MycroftAI / mycroft-core

Mycroft Core, the Mycroft Artificial Intelligence platform.
https://mycroft.ai
Apache License 2.0
6.48k stars 1.27k forks source link

Allow using the Whisper speech recognition model #3131

Open 12people opened 1 year ago

12people commented 1 year ago

Is your feature request related to a problem? Please describe. While Mimic has been continually improving, Open AI just released their Whisper speech recognition model under the MIT license that seems to be superior, yet still usable offline.

Describe the solution you'd like It'd be great if Mycroft could either replace Mimic with Whisper or offer Whisper as an option.

krisgesling commented 1 year ago

Hi Mirek,

Thanks for starting this thread - Whisper is looking pretty interesting, certainly something that's come up in our own chats.

A couple of clarifications though. Mimic is our Text-to-Speech engine. It synthesizes spoken audio from some input text so that Mycroft can speak. Whisper as you've noted is for speech recognition or speech-to-text. That allows Mycroft to hear what the user is saying.

In terms of running offline you would need some decent hardware for this. I don't believe for example that it would be possible on the Mark II, which has a Raspberry Pi 4 inside. The max RAM you can assign to the GPU on the Pi 4 is 256MB. The smallest ("tiny") Whisper model requires 1GB VRAM. So yeah, unlikely to run on a Pi at all, but I'd be very interested if someone managed it.

More broadly I haven't seen any detail on what the training data for Whisper was. I'm assuming they're going the Microsoft / Github Co-pilot route of saying it doesn't matter and having a big team of lawyers ready to defend that. As a company we certainly don't have any position on this yet.

12people commented 1 year ago

Whoops, you're right, I thought Mimic was an STT engine instead — my bad. But it sounds like I was understood nevertheless. :)

You're right that Raspberry Pi is certainly below the system requirements here. It'd be nice to see this as an option on Linux, though, where most modern systems have sufficient system requirements for at least the smallest model.

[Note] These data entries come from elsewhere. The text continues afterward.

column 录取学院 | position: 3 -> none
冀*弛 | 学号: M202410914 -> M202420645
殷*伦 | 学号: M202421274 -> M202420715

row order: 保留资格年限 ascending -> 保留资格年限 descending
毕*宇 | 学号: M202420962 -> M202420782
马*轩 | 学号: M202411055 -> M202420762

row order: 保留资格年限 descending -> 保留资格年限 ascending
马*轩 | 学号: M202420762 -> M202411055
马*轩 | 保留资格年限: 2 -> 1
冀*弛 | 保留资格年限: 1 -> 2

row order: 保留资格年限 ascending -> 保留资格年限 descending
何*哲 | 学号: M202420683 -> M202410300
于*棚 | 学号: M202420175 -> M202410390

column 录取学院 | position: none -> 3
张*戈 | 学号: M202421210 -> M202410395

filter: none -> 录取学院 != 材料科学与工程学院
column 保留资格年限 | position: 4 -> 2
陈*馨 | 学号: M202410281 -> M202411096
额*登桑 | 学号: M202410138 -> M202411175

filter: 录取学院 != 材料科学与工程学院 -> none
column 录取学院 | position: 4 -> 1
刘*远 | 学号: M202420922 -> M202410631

ddurdin commented 1 year ago

I have Mycroft on my robot. I'm using an RPI V4 with mostly standalone TTS and STT programs - DeepSpeech and Mimic3. I would like to tackle using OpenAI Whisper as my STT engine. I understand that it may not be resourceful for the Mycroft authors to implement Whisper but I would like to try to do that myself. Is there anyone out there who could give me guidance with that? It seems like all the interfaces and APIs are there now, based on the number of different apps available

forslund commented 1 year ago

You could have a look at the docs for creating STT-plugins: https://mycroft-ai.gitbook.io/docs/mycroft-technologies/mycroft-core/plugins/stt

And also refer to the STT classes includeded in mycroft core. MycroftSTT for example.

ddurdin commented 1 year ago

Thanks. That will get me started.

walking-octopus commented 1 year ago

Whoops, you're right, I thought Mimic was an STT engine instead — my bad. But it sounds like I was understood nevertheless. :)

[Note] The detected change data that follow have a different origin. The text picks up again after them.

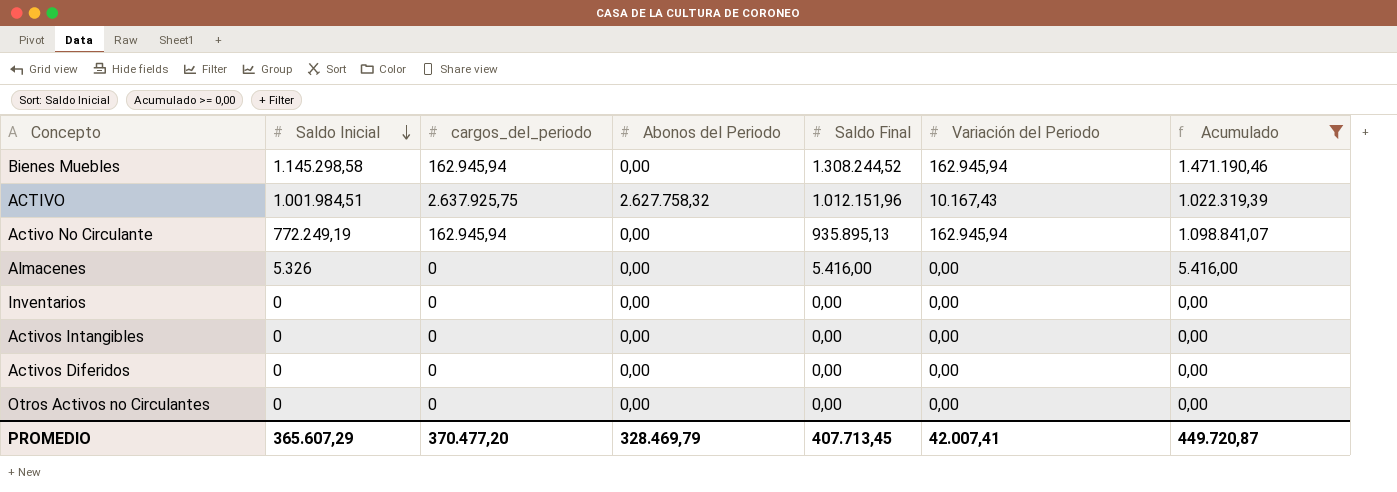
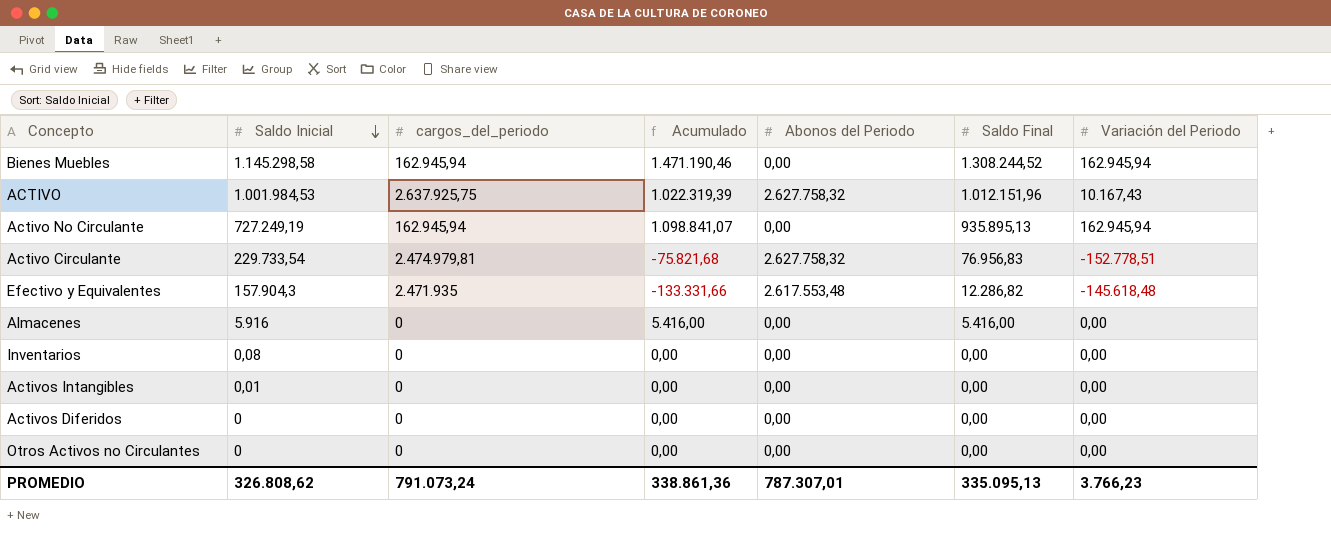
filter: Acumulado >= 0,00 -> none
column Acumulado | position: 7 -> 4
ACTIVO | Saldo Inicial: 1.001.984,51 -> 1.001.984,53
Activo No Circulante | Saldo Inicial: 772.249,19 -> 727.249,19
Almacenes | Saldo Inicial: 5.326 -> 5.916
Inventarios | Saldo Inicial: 0 -> 0,08
Activos Intangibles | Saldo Inicial: 0 -> 0,01
PROMEDIO | Saldo Inicial: 365.607,29 -> 326.808,62
PROMEDIO | cargos_del_periodo: 370.477,20 -> 791.073,24
PROMEDIO | Acumulado: 449.720,87 -> 338.861,36
PROMEDIO | Abonos del Periodo: 328.469,79 -> 787.307,01
PROMEDIO | Saldo Final: 407.713,45 -> 335.095,13
PROMEDIO | Variación del Periodo: 42.007,41 -> 3.766,23

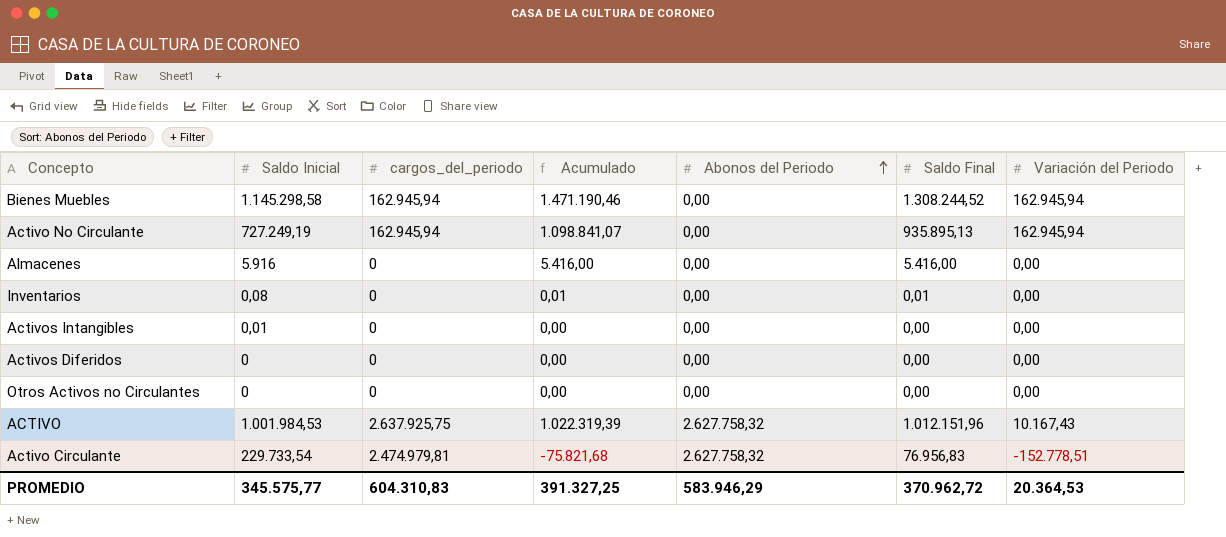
row order: Saldo Inicial descending -> Abonos del Periodo ascending
row Efectivo y Equivalentes: 157.904,3 | 2.471.935 | -133.331,66 | 2.617.553,48 | 12.286,82 | -145.618,48 -> none
Inventarios | Acumulado: 0,00 -> 0,01
Inventarios | Saldo Final: 0,00 -> 0,01
PROMEDIO | Saldo Inicial: 326.808,62 -> 345.575,77
PROMEDIO | cargos_del_periodo: 791.073,24 -> 604.310,83
PROMEDIO | Acumulado: 338.861,36 -> 391.327,25
PROMEDIO | Abonos del Periodo: 787.307,01 -> 583.946,29
PROMEDIO | Saldo Final: 335.095,13 -> 370.962,72
PROMEDIO | Variación del Periodo: 3.766,23 -> 20.364,53

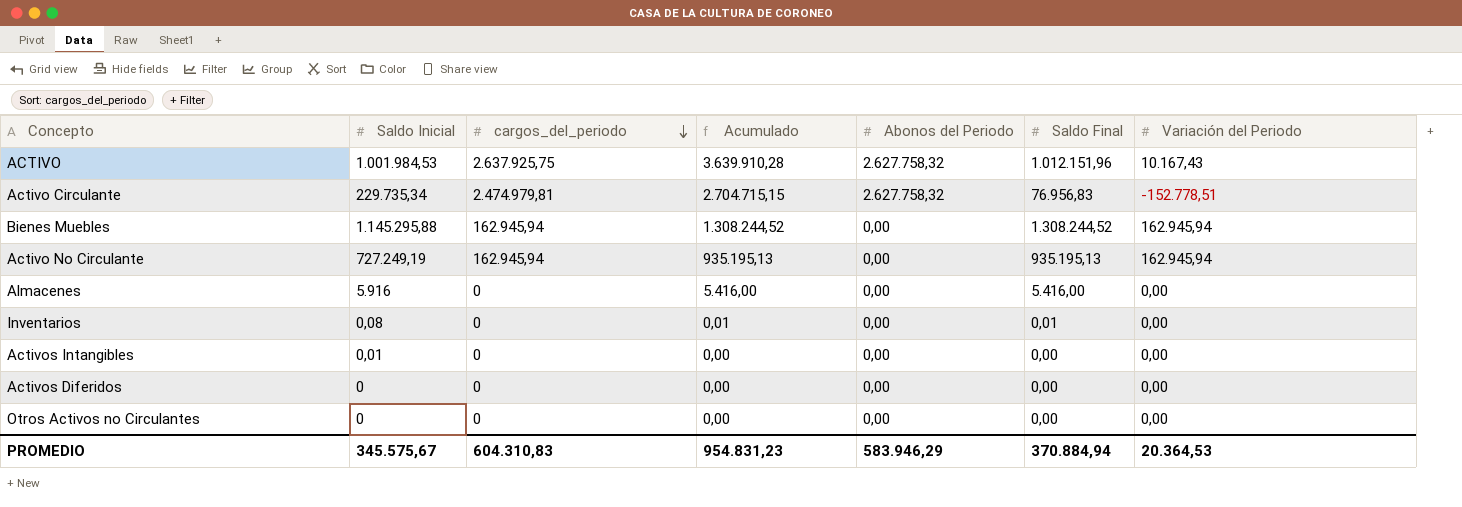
row order: Abonos del Periodo ascending -> cargos_del_periodo descending
column Acumulado | formula: [Saldo Final] + [Variación del Periodo] -> [Abonos del Periodo] + [Saldo Final]
Activo Circulante | Saldo Inicial: 229.733,54 -> 229.735,34
Bienes Muebles | Saldo Inicial: 1.145.298,58 -> 1.145.295,88
Activo No Circulante | Saldo Final: 935.895,13 -> 935.195,13
PROMEDIO | Saldo Inicial: 345.575,77 -> 345.575,67
PROMEDIO | Acumulado: 391.327,25 -> 954.831,23
PROMEDIO | Saldo Final: 370.962,72 -> 370.884,94

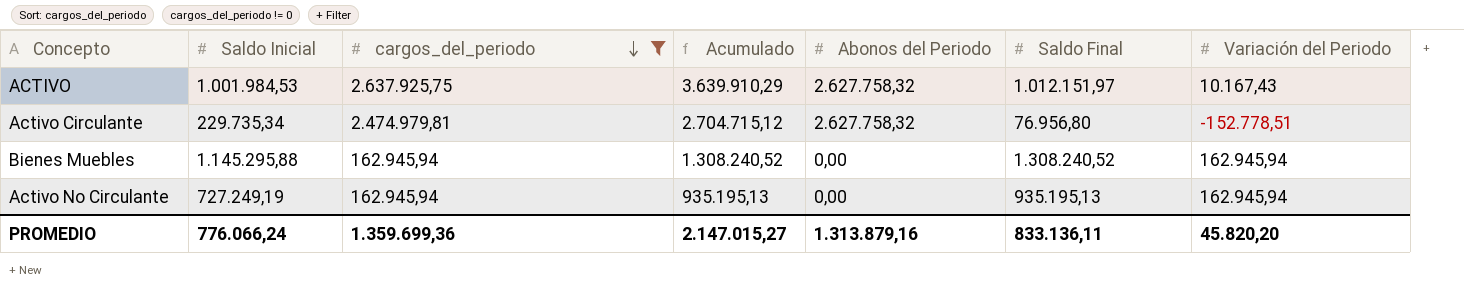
filter: none -> cargos_del_periodo != 0
ACTIVO | Acumulado: 3.639.910,28 -> 3.639.910,29
ACTIVO | Saldo Final: 1.012.151,96 -> 1.012.151,97
Activo Circulante | Acumulado: 2.704.715,15 -> 2.704.715,12
Activo Circulante | Saldo Final: 76.956,83 -> 76.956,80
Bienes Muebles | Acumulado: 1.308.244,52 -> 1.308.240,52
Bienes Muebles | Saldo Final: 1.308.244,52 -> 1.308.240,52
PROMEDIO | Saldo Inicial: 345.575,67 -> 776.066,24
PROMEDIO | cargos_del_periodo: 604.310,83 -> 1.359.699,36
PROMEDIO | Acumulado: 954.831,23 -> 2.147.015,27
PROMEDIO | Abonos del Periodo: 583.946,29 -> 1.313.879,16
PROMEDIO | Saldo Final: 370.884,94 -> 833.136,11
PROMEDIO | Variación del Periodo: 20.364,53 -> 45.820,20

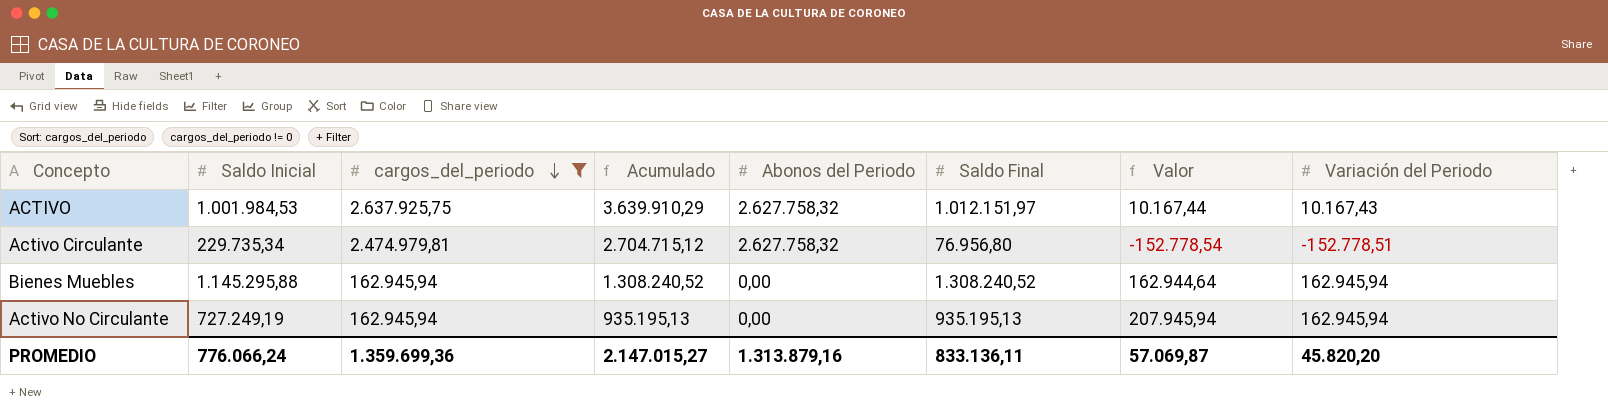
column Valor | formula: none -> [Saldo Final] - [Saldo Inicial]

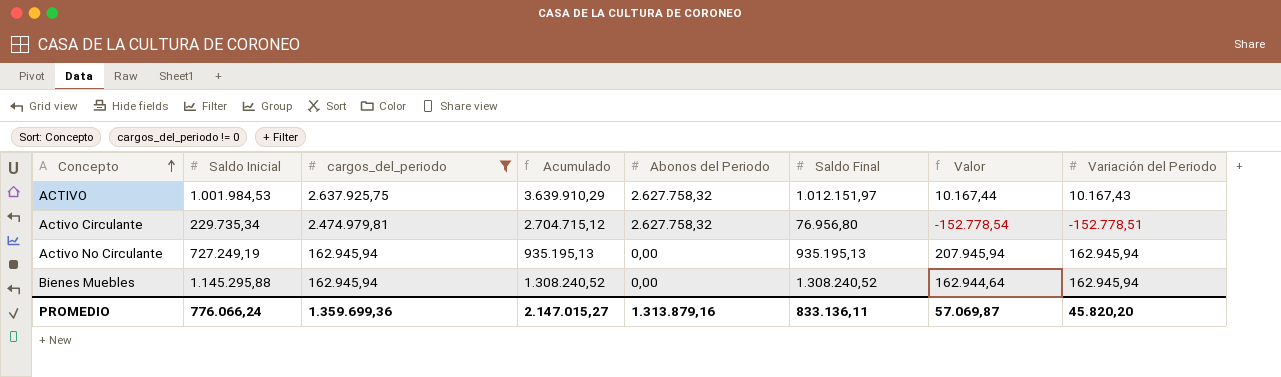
row order: cargos_del_periodo descending -> Concepto ascending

You're right that Raspberry Pi is certainly below the system requirements here. It'd be nice to see this as an option on Linux, though, where most modern systems have sufficient system requirements for at least the smallest model.

Maybe it can use Whisper through an inference API, which can be hosted by HuggingFace, Mycroft, or on your local network.

el-tocino commented 1 year ago

Maybe it can use Whisper through an inference API, which can be hosted by HuggingFace, Mycroft, or on your local network.

Something like whispering perhaps

walking-octopus commented 1 year ago

Something like whispering perhaps

Do we need real-time? All we have to do is listen to a wake word, record the audio, stop when there's no more voice activity, send the audio to the server, and receive the transcription. I quite don't how it could be useful...

krisgesling commented 1 year ago

Not "real-time" just means it will take longer to return the result. In a really bad scenario you would wake the device, speak your question/command then wait a few minutes for the transcription to come back before Mycroft can act upon it. Honestly you really want (at the very least) less than 2 seconds response time for STT or it just feels too slow. It quickly hits the point where you may as well whip out your phone and open an app or type a search query.

Self-hosting is great, as long as you have a decent GPU on your local network that is always running (at least running while your voice assistants are) which can noticeably add to your power bills.

Someone might publish a plugin that uses a publicly available API, however you would want to trust that API provider with your data and to check the terms of service. If someone in the community creates a plugin that violates a sites terms of service then it's up to each person whether they use it, but it's not necessarily something we can legally distribute as a company.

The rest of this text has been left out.